Lou Ridley Is Pushing Each and Every Boundary of Country Music: 'Nashville Is a Little Bit Behind'

"I tried to fit in for a while, as we all do growing up and then quickly, I was like, OK, this isn't going to work out how I want it to," Ridley tells PEOPLE.

On most mornings, Lou Ridley wakes up early and takes a long sip of strong coffee before she heads out to the full-time job she straddles alongside a budding music career that is certainly deserving of her undivided attention.

But for now, it's that full-time job that pays the bills.

"I guess I am a glorified assistant," Ridley, 31, says of her current gig at a Nashville-based realty firm. "I'm really grateful for the opportunity to work there because, well, life is not free. My cell phone bill doesn't stop coming, you know?"

Giving off Lady Gaga vibes with every sexy slant of her eyes, Ridley currently finds herself working to discover more about the artist within her, an artist that finds herself on the fringe of country via truthful lyrics and sheer honesty in every soaring note she sings.

Lou Ridley
Lou Ridley. Bethany R. Reed

Yet, the act of finding that artist within her means that Ridley must sift through a bunch of emotional luggage from her past, from the adoptive dad who convinced her that her music wouldn't make her any money to the PTSD she still suffers from as a result of a somewhat tumultuous number of years growing up as a teenager in Texas.

"All the kids at school were kind of judgmental because Southlake, Texas, is a place where it's all about the money all the time," Ridley recalls to PEOPLE. "And my family, we just never put a lot of value into that kind of stuff. So, I tried to fit in for a while, as we all do growing up and then quickly, I was like, OK, this isn't going to work out how I want it to. So then, I just started to accept that maybe, I didn't need to fit in."

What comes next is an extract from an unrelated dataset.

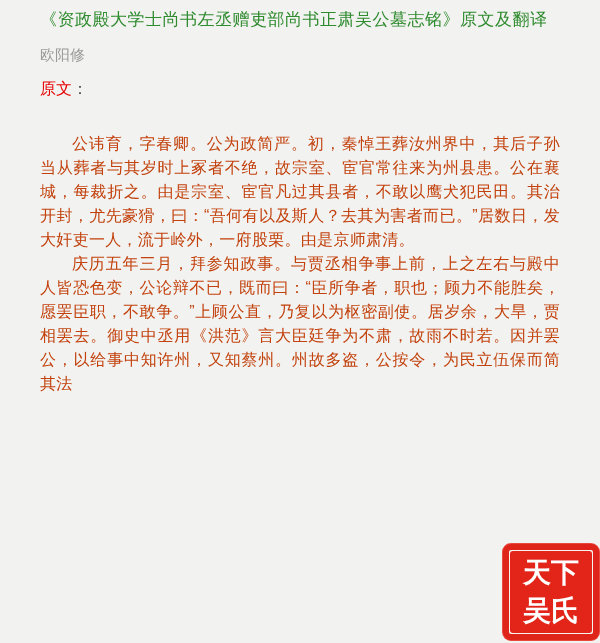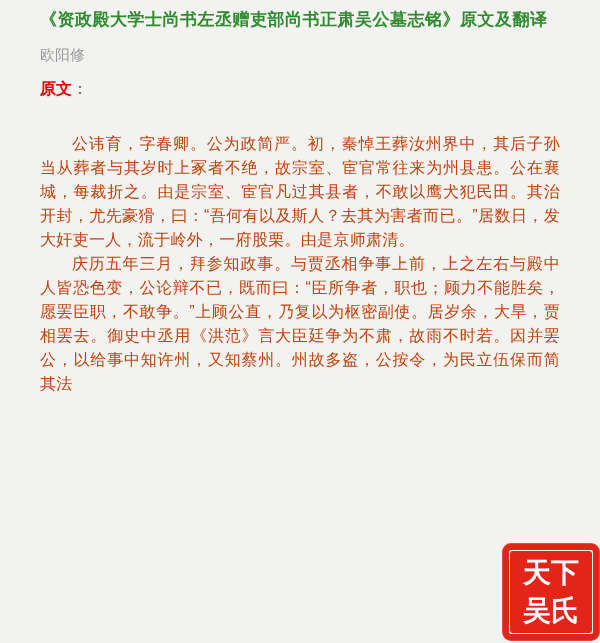"《资政殿大学士尚书左丞赠吏部尚书正肃吴公墓志铭》原文及翻译" .doc-title { font-weight: bold -> normal }
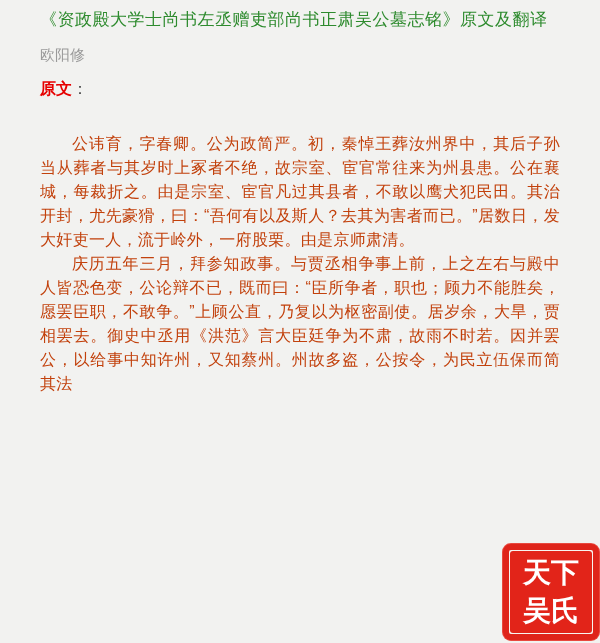"原文" .section-label { font-weight: bold -> normal }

It was a revelation for sure, but one that didn't come easy for Ridley, as she continued to feel like an outcast no matter where she went or who she turned to. Eventually, a sexual assault would end up taking her virginity while, at the very same, the creativity that seemed to ooze from her pores began making people more and more uncomfortable.

"I had this little fire of creativity within me that didn't align with anybody," she sighs. "I didn't know if it was wrong or right to be that way growing up, but I knew that I didn't like it and I couldn't articulate why."

Lou Ridley
Lou Ridley. Bethany R. Reed

It wasn't until her sophomore year of college that Ridley began to realize that the "little fire of creativity" burning within her was in fact her yearning to play and create music.

"I was like, 'This is why I've been so angsty this whole time,' because I'm this little creative bean and no one lets me do anything about it," explains Ridley. "It had been building up, that's for sure."

Soon, Ridley found country music sitting within her heart, along with memories of her days as a child singing Garth Brooks' song "Shameless" in the back seat of the family car.

"I always came back to country because that was the best time in my life," remembers Ridley, who now refers to her current brand of music regularly as 'anti-country country.' "When I was younger, and we had my horse, and I was listening to Garth Brooks…life was so very good. So, I just went and found my way back to it essentially."

It's these embers of her past that ignite beautifully on Ridley's current catalog of music such as the ultra-relatable "Hometown."

"I was just really tired of only hearing about how everybody in country just had the best time growing up," she says with a slight snicker of the song that she wrote alongside Alex Angelo. "So basically, I thought, 'Let's write a super country song and make people think it's going to be about the same thing, but then let's flip it on its head and make it true to me. I get a lot of messages from people who tell me that the song means a lot to them because they've never heard a song that articulates their experience. And I found that most people I enjoy being around had some sort of time in their lives where they were not having a great time."

It's this version of reality that Ridley believes should find its way into more of today's country music.

"Nashville is a little bit behind in terms of saying what you really mean," says Ridley, who recently released her sophomore EP Angel/Outlaw, which includes her current single "Blind Eye." "I think it'd be a good piece of the puzzle for people to be like, 'Oh, I don't have to write the same song about the same thing.'"

Instead, Ridley is looking to stir things up.

"I'm pretty vocal about the fact that I do find that country music has a lack of inclusivity and representation, so I'd love to be another artist working to break up that narrative," she says. "But I also want to push the genre past the four-chord progression, you know. Because frankly, that bores me."